The risk of primary cardiac arrest among patients receiving combined thiazide and potassium-sparing diuretic therapy was lower than that among patients treated with a thiazide without potassium-sparing therapy (odds ratio, 0.3; 95 percent confidence interval, 0.1 to 0.7). As compared with low-dose thiazide therapy (25 mg daily), moderate-dose therapy (50 mg daily) was associated with a moderate increase in risk (odds ratio, 1.7; 95 percent confidence interval, 0.7 to 4.5), and high-dose therapy (100 mg daily) was associated with a larger increase in risk (odds ratio, 3.6; 95 percent confidence interval, 1.2 to 10.8) (P value for trend, 0.02). The addition of a potassium-sparing drug to low-dose thiazide therapy was associated with a reduced risk of cardiac arrest (odds ratio, 0.4; 95 percent confidence interval, 0.1 to 1.5).

Conclusions

Both the dose of thiazide drugs and the addition of potassium-sparing drugs influence the risk of primary cardiac arrest. These results may explain the differences in the effect of antihypertensive therapy on mortality from coronary heart disease in previous clinical trials.

Media in This Article

Figure 1Risk of Primary Cardiac Arrest Associated with Combined Thiazide and Potassium-Sparing Diuretic Therapy, as Compared with Thiazide without Potassium-Sparing Therapy, among Patients Treated with Single or Multiple Antihypertensive Drugs, According to Age, Sex, Electrocardiographic (ECG) Abnormalities, and Cigarette-Smoking Status.
Figure 2Risk of Primary Cardiac Arrest Associated with Thiazide Therapy with and without Potassium-Sparing Diuretic Therapy, as Compared with Beta-Adrenergic-Antagonist Drug Therapy, among Patients Treated with Single Antihypertensive Drugs.
Article

Unexpected findings from the Multiple Risk Factor Intervention Trial, a trial of the primary prevention of coronary heart disease, suggested that treating hypertension with high doses of thiazide diuretic drugs might increase the risk of sudden death from cardiac causes1-4. Meta-analyses of clinical trials evaluating the treatment of hypertensive patients with high doses of a thiazide suggest a reduction of 8 to 12 percent in mortality from coronary heart disease -- substantially less than the reduction of 20 to 25 percent predicted in epidemiologic studies5,6. In recent clinical trials, in contrast, the treatment of hypertensive patients with lower doses of thiazide drugs was associated with reductions of 20 to 25 percent in mortality from coronary heart disease7-9.

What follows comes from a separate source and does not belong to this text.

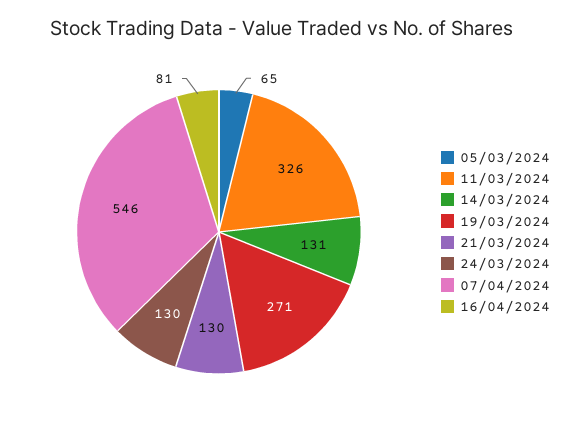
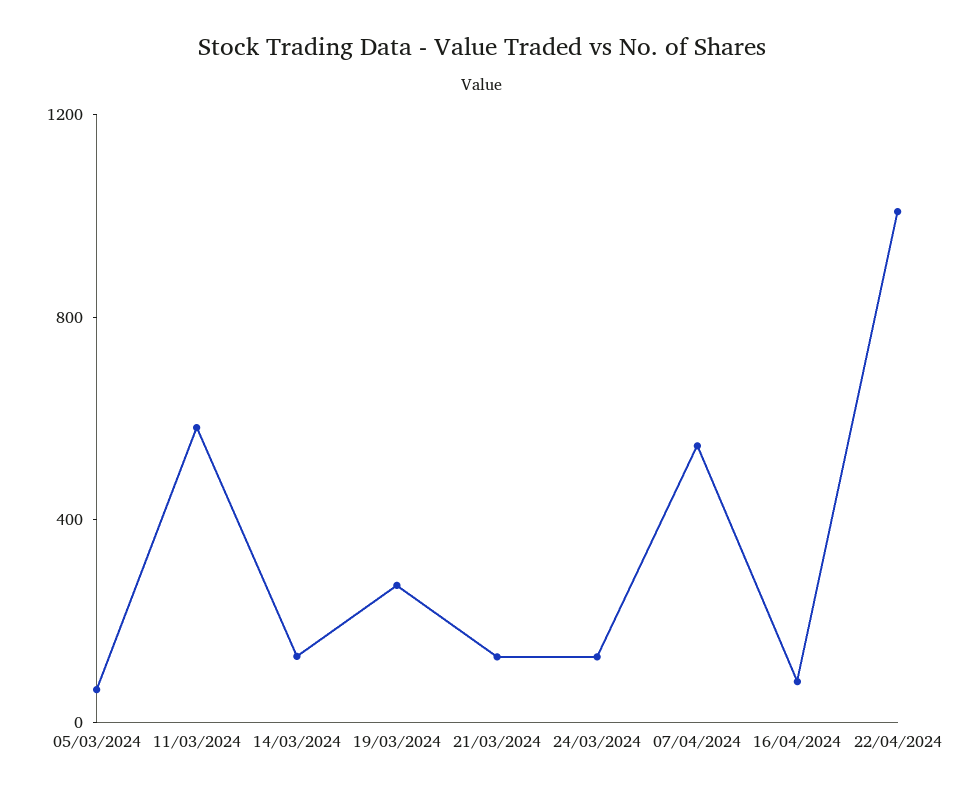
11/03/2024: 326 -> 600
22/04/2024: none -> 1000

The dose-related metabolic effects of thiazides, including hypokalemia and hypomagnesemia, are plausible biologic mechanisms for an increased risk of sudden cardiac death among hypertensive patients treated with these drugs10-18. Treatment with lower doses of a thiazide or with a thiazide combined with a potassium-sparing drug reduces the renal wasting of potassium and magnesium associated with thiazide therapy. No clinical trial has compared different doses of thiazide or the use of thiazide with and without potassium-sparing drugs in terms of major end points of disease. To examine these questions, we conducted a population-based case-control study to assess the association between thiazide treatment for hypertension and the risk of primary cardiac arrest, also known as sudden cardiac death.

Methods

Study Setting and Design

We conducted a population-based case-control study among patients with hypertension who received their medical care at the Group Health Cooperative of Puget Sound, a health maintenance organization (HMO) with an enrollment of more than 350,000 people, 80 percent of whom live in King County, Washington. The HMO maintains a separate medical record of ambulatory care for each enrollee. The HMO's computerized pharmacy data base includes all prescriptions filled for enrollees since March 1977. Previous surveys suggested that 98 percent of all prescriptions for enrollees were filled at pharmacies included in the data base.

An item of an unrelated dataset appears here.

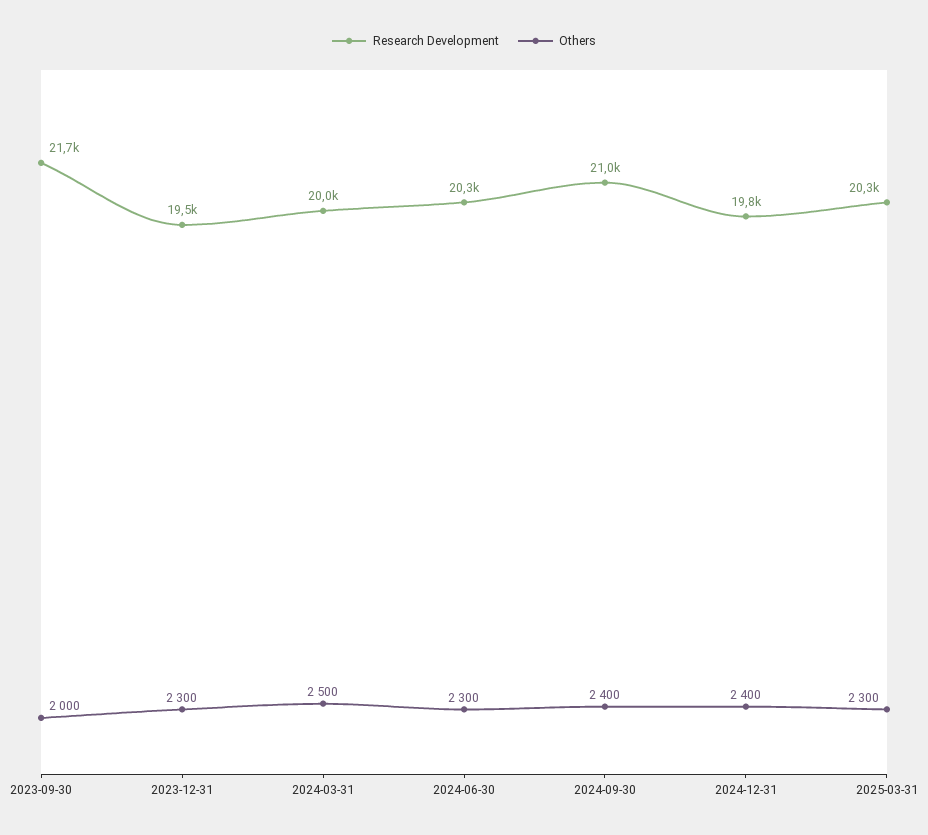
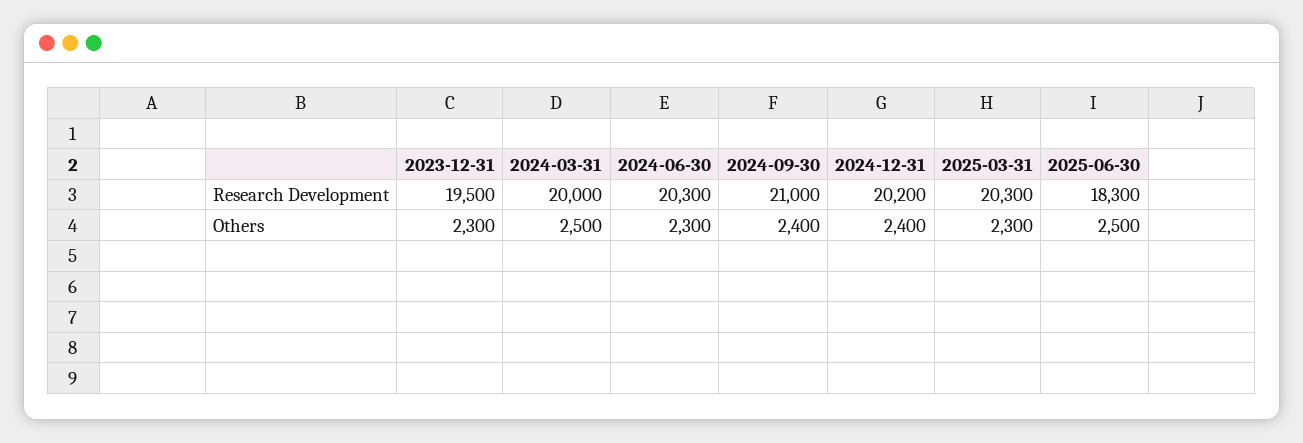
Research Development, 2023-09-30: 21700 -> none
Others, 2023-09-30: 2000 -> none
Research Development, 2024-12-31: 19800 -> 20200
Research Development, 2025-06-30: none -> 18300
Others, 2025-06-30: none -> 2500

Selection of Case and Control Patients

We sought to identify all incident cases of out-of-hospital primary cardiac arrest occurring among HMO enrollees who were treated for hypertension during a 14-year period from 1977 through 1990. Primary cardiac arrest was defined as a sudden pulseless condition in the absence of a known noncardiac condition as the cause of cardiac arrest19.

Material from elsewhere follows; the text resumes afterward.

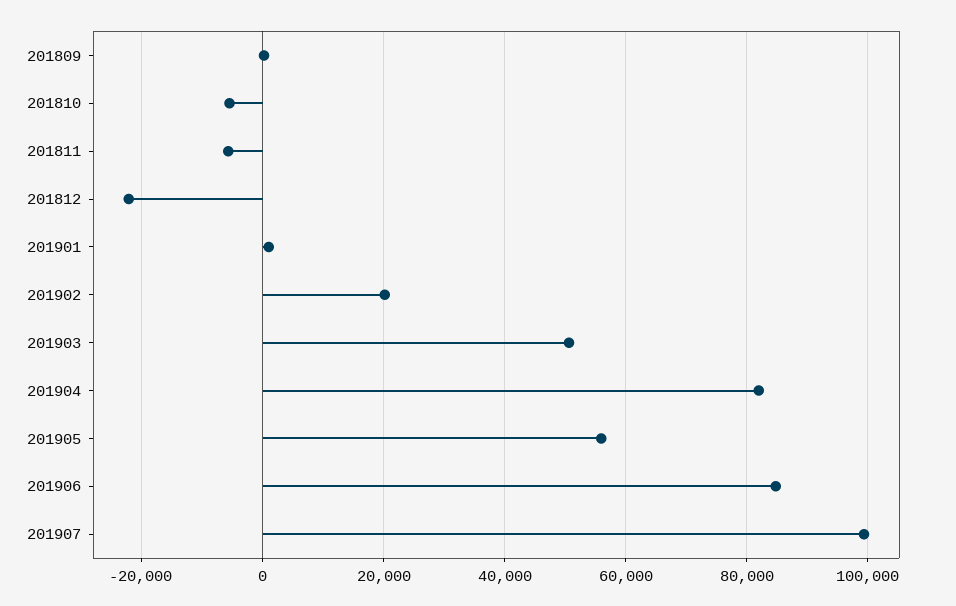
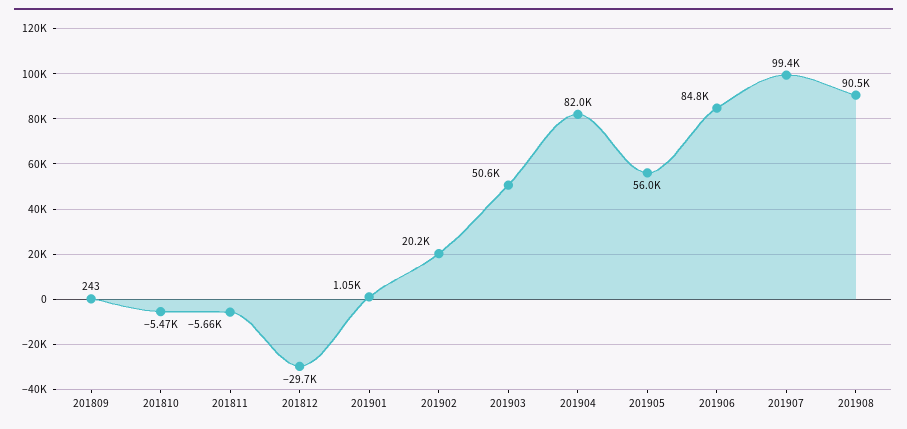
201812: -22000 -> -29700
201908: none -> 90500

The case patients were identified from two sources: the computerized files of the emergency medical service in Seattle and suburban King County and the Washington State death-registry files20. Each of these files was compared with the HMO enrollment files to identify potential case patients. We then compared the list of potential case patients with the HMO computerized pharmacy files to identify those who had received a prescription for any antihypertensive drug in the year before the event. The index date for each case patient was the date of the cardiac arrest.

The control patients were also treated for hypertension. They were selected at random from the pharmacy data base and frequency-matched to the case patients according to age (in decades), sex, and calendar year of treatment. Each control patient was assigned an index date, chosen at random from the distribution of index dates among the case patients.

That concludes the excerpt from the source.